== Segment start ==
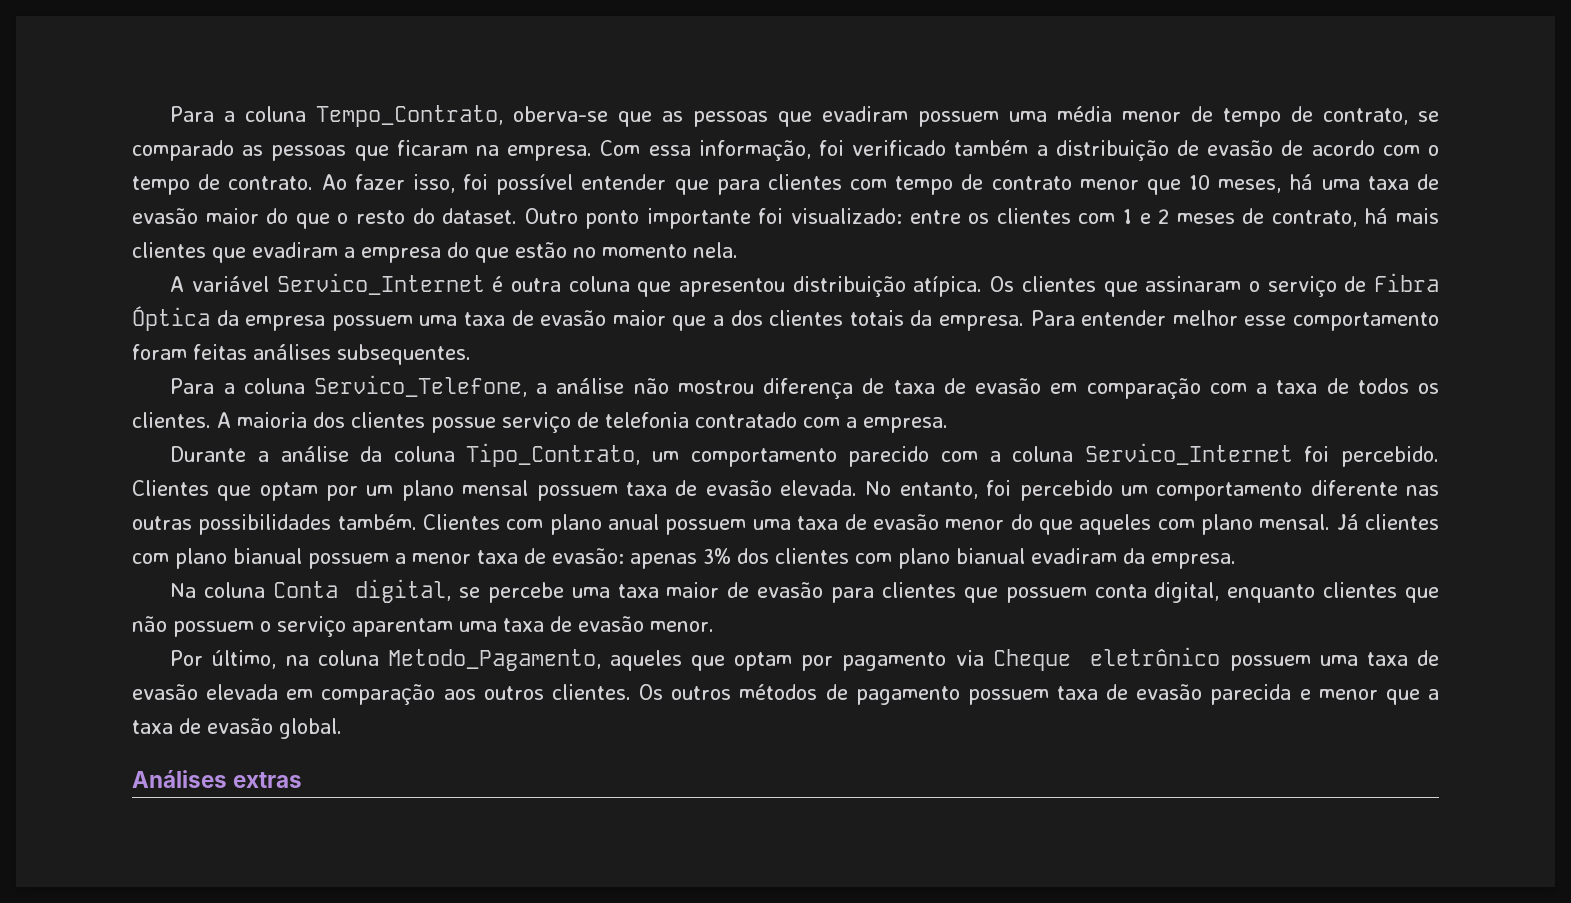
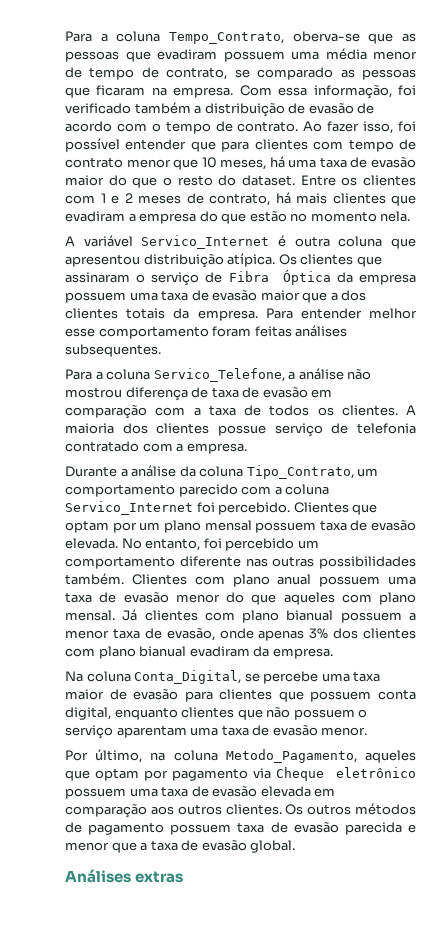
- Outro ponto importante foi visualizado: entre os clientes com 1 e 2 meses de contrato, há mais clientes que evadiram a empresa do que estão no momento nela.
+ Entre os clientes com 1 e 2 meses de contrato, há mais clientes que evadiram a empresa do que estão no momento nela.
- Já clientes com plano bianual possuem a menor taxa de evasão: apenas 3% dos clientes com plano bianual evadiram da empresa.
+ Já clientes com plano bianual possuem a menor taxa de evasão, onde apenas 3% dos clientes com plano bianual evadiram da empresa.
- Na coluna Conta digital, se percebe uma taxa maior de evasão para clientes que possuem conta digital, enquanto clientes que não possuem o serviço aparentam uma taxa de evasão menor.
+ Na coluna Conta_Digital, se percebe uma taxa maior de evasão para clientes que possuem conta digital, enquanto clientes que não possuem o serviço aparentam uma taxa de evasão menor.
== Segment end ==
--- THE TASK ---
For each line of the data that includes the word "conta", return a copy of it.

--- TASK ANSWER ---
- Na coluna Conta digital, se percebe uma taxa maior de evasão para clientes que possuem conta digital, enquanto clientes que não possuem o serviço aparentam uma taxa de evasão menor.
+ Na coluna Conta_Digital, se percebe uma taxa maior de evasão para clientes que possuem conta digital, enquanto clientes que não possuem o serviço aparentam uma taxa de evasão menor.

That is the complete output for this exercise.